Твердовский внимательно посмотрел на парня, соображая.

— А ты в самом деле не пилил вербы?

— Та ни ж, хай ей черт.

— Значит, тебя ни за что выпороли? — продолжал Твердовский невинным тоном. При упоминании о порке парень посерел и заскрипел зубами.

— У, — промычал он, — попався б мени пан в чистом поле без пистоли…

— А что бы ты ему сделал?

Парень дернулся.

— Ноги б ему пидпилив, як тую вербу.

Твердовский усмехнулся.

— Я вижу, что ты подходящий малый. Как тебя зовут?

— Степан. А по фамелии Иванишин.

Твердовский оглянулся и пригнулся к плечу собеседника.

— Плохо тебе будет, — шепнул он.

— А що, засудять? — спросил, ляскнув зубами, парень.

— И засудят и еще выпорют. На то тебе мужицкая шкура и дадена.

— Ой, лышечко. Що ж робыть?

— А вот что. Мне суда ждать нельзя, мне тоже плохо будет. Надо в бега. Давай вместе. Ты мне помогай, а я тебе. На барскую совесть надежда плоха. А когда выйдем на свободу, не будем расходиться. Мы с тобой и твоему пану и другим панам такой праздник устроим, что сто лет помнить будут. С панами, брате, не словом, а дубьем говорить надо.

— Добре! Це ты гарно балакаешь. Хорошо б на волюшку, — радостно сказал парень и сразу нахмурился.

— Как убежишь? Бачь, яки стены та решетки настроили для бездольного люда. Ни в раз не убечь.

— Пустое, — ответил Твердовский, — руки у тебя не бабьи, да и меня мать-земля силенкой не обидела. Ты знаешь, где тут отхожее?

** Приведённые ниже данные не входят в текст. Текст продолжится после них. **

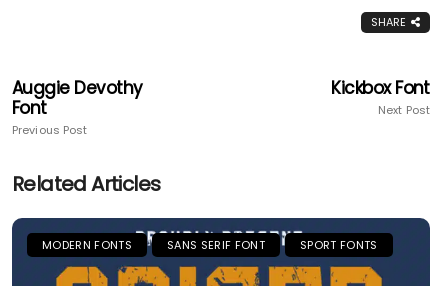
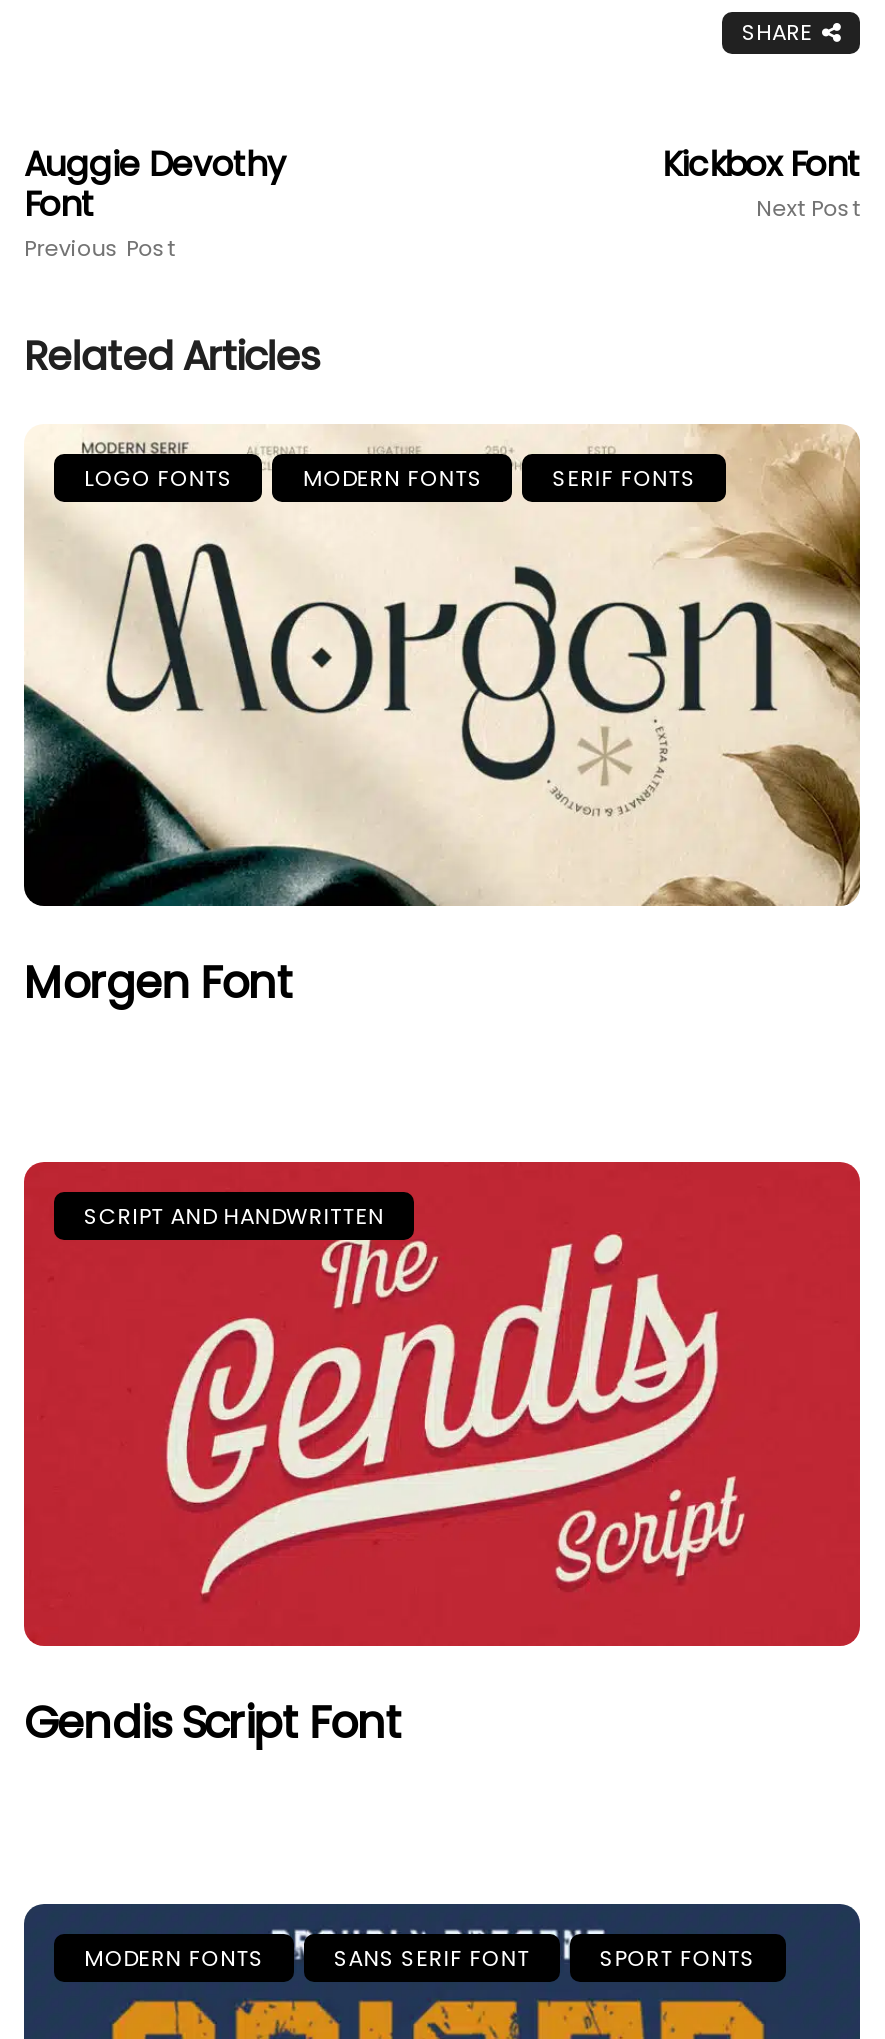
none -> [22,1160,862,1650] [image] | SCRIPT AND HANDWRITTEN
none -> [24,424,862,908] [image] | LOGO FONTS | MODERN FONTS | SERIF FONTS
none -> [24,953,294,1015] Morgen Font
none -> [24,1691,402,1753] Gendis Script Font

— Знаю, в кутке. По колидору. На задний двор.

— Ну вот. Когда повечеряем, отправляйся будто по нужде, а за тобой и я. А там вместе осмотримся и, может, к полночи будем на волюшке. А не этим — другим путем уйдем.

Глаза парня засверкали надеждой. Он протянул руку Твердовскому.

— Спасибо, добрый чоловик. Як тебе звать?

— Иван.

— Ну, брате Иване, як выйдем на волю, то я для тебе все зроблю.

— Слово? — спросил Твердовский.

— Ей-бо…

Они пожали друг другу руки и разошлись. После ужина парень по знаку, поданному Твердовским, подошел к двери и попросился у инвалида-ключаря выйти. Инвалид открыл дверь.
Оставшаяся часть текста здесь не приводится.